JENIS-JENIS MAJAS
Majas adalah gaya bahasa yang digunakan oleh penulis untuk
menimbulkan efek tertentu pada pembaca.
Dalam Bahasa Indonesia terdapat empat majas, yaitu:
1.
Majas
perbandingan
2.
Majas
pertentangan
3.
Majas
sindiran
4.
Majas
penegasan
1.
Majas
perbandingan : majas yang digunakan untuk membandingkan sesuatu dengan sesuatu
yang lain.
a)
Majas
personifikasi: majas yang mengibaratkan benda-benda atau sesuatu seperti
manusia. Contoh: ombak berkejar-kejaran, langit menangis.
b)
Majas
asisiasi : majas yang membandingkan sesuatu dengan keadaan lain yang memiliki
persamaan sifat.
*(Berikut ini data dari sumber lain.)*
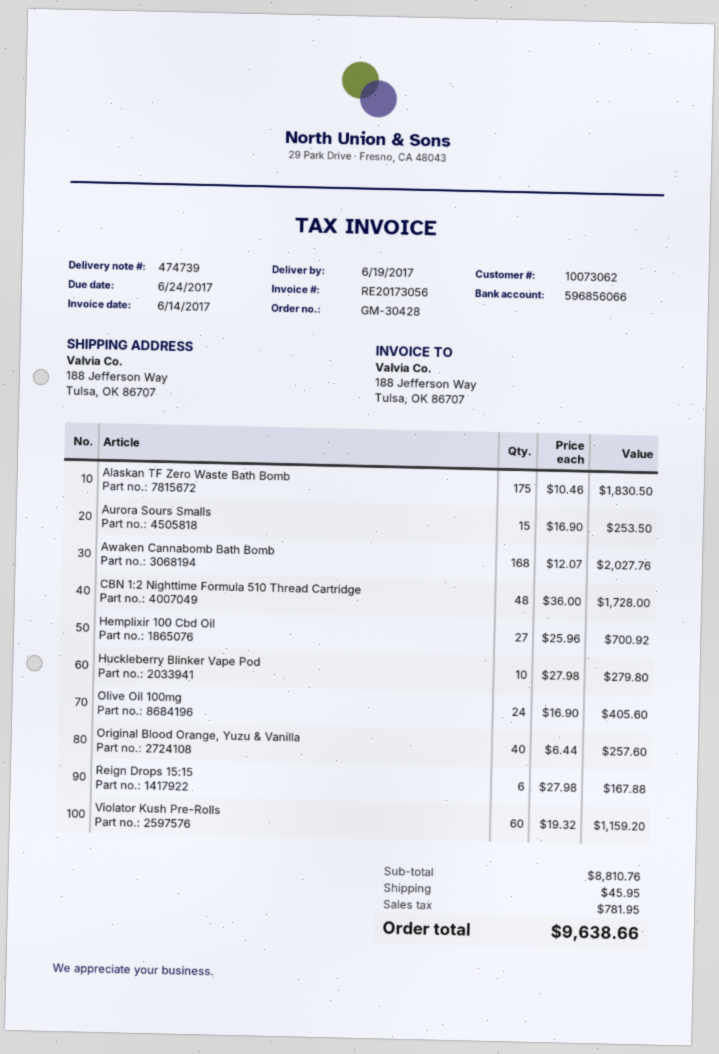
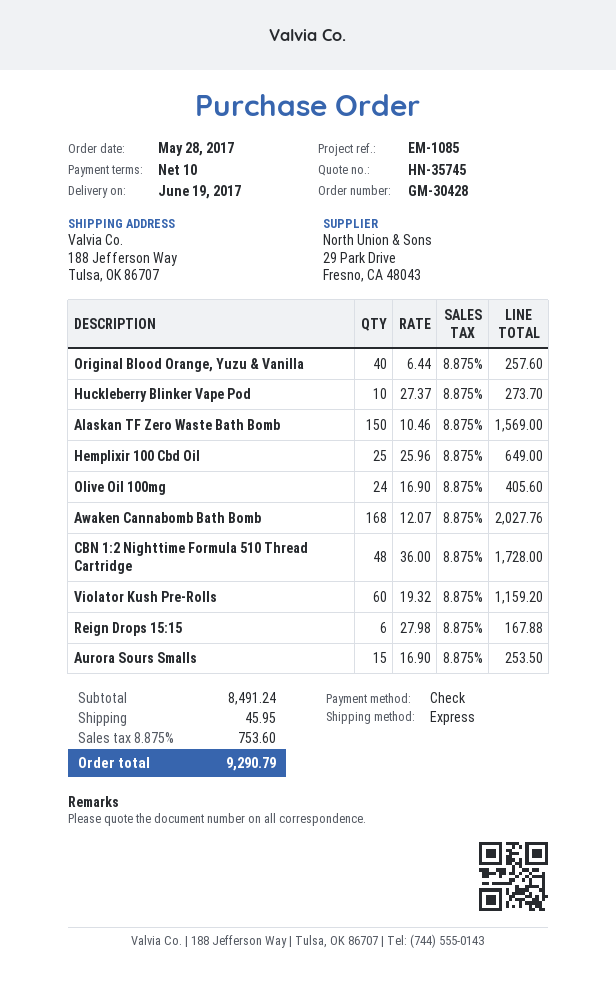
Alaskan TF Zero Waste Bath Bomb: 175 x 10.46 = 1830.50 -> 150 x 10.46 = 1569.00
Hemplixir 100 Cbd Oil: 27 x 25.96 = 700.92 -> 25 x 25.96 = 649.00
Huckleberry Blinker Vape Pod: 10 x 27.98 = 279.80 -> 10 x 27.37 = 273.70
subtotal: 8810.76 -> 8491.24
tax: 781.95 -> 753.60
total: 9638.66 -> 9290.79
Contoh: hatinya keras bagai batu.
c)
Majas
metafora: majas yang mengungkapkan ungkapan secara
langsung berupa perbandingan analogis sebagai lukisan yang berdasarkan
persamaan atau perbandingan contoh: dimana kamu berjumpa dengan kucing garong
itu?
d)
Majas
metonimia: majas yang digunakan untuk mengemukakan sesuatu dengan menggantikan dengan sifat, atau
nama, atau sesuatu yang merupakan ciri khas dari benda-benda tersebut. Contoh:
bapak pergi ke masjid naik Honda.
Dan masih banyak lagi
jenisnya.
2.
Majas
pertentangan : kiasan-kiasan yang menyatakan pertentangan dengan maksud penulis
untuk meningkatkan kesannya kepada pembaca.
a)
Antithesis
: menggunakan pasangan kata yang berlawanan. Contoh: tinggi pendek, kaya miskin
sama saja di hadapan Tuhan.
b)
Majas
hiperbola: majas yang menyatakan pernyataan yang berlebihan. Contoh: air
matanya mengalir deras membanjiri bumi.
c)
Majas
repetisi: perulangan bunyi, suku kata, kata atau
bagian kalimat yang dianggap penting untuk memberi tekanan dalam sebuah konteks
yang sesuai.
3.
Majas
sindiran: kiasan-kiasan yang menyatakan sindiran untuk meningkatkan kesannya
pada pembaca/pendengar.
a)
Ironi
: menyatakan hal yang bertentangan dengan maksud menyindir. Contoh: putih
sekali kulitmu, sampai tidak terlihat.
b)
Sinisme
: sindiran secara langsung. Contoh: lama-lama aku bisa jadi gila melihat
tingkah lakumu.
c)
Sarkasme
: sindiran yang paling kasar. Contoh: dasar kerbau dungu, kerja begitu saja
tidak becus.
4.
Majas
penegasan : menyatakan penegasan untuk meningkatkan kesan kepada pembaca.
a)
Pleonasme
: majas yang menggunakan kata-kata secara berlebihan
dengan maksud menegaskan arti suatu kata. Contoh: bagi yang dipanggil namanya,
silahkan maju ke depan.
b)
Repetisi: pengulangan kata sebagai penegas. Contoh: dialah yang kutunggu, dialah yang kunanti, dialah
yang kuharap.
c)
Pararelisme:
majas perulangan yang biasanya ada dalam puisi. Contoh:
Cinta
itu indah
Cinta
itu bahagia
Cinta
itu selamanya
Maaf
jika hanya ini yang dapat saya bagikan mengenai majas, jika kurang puas
silahkan mencari referensi lain yang lebih lengkap.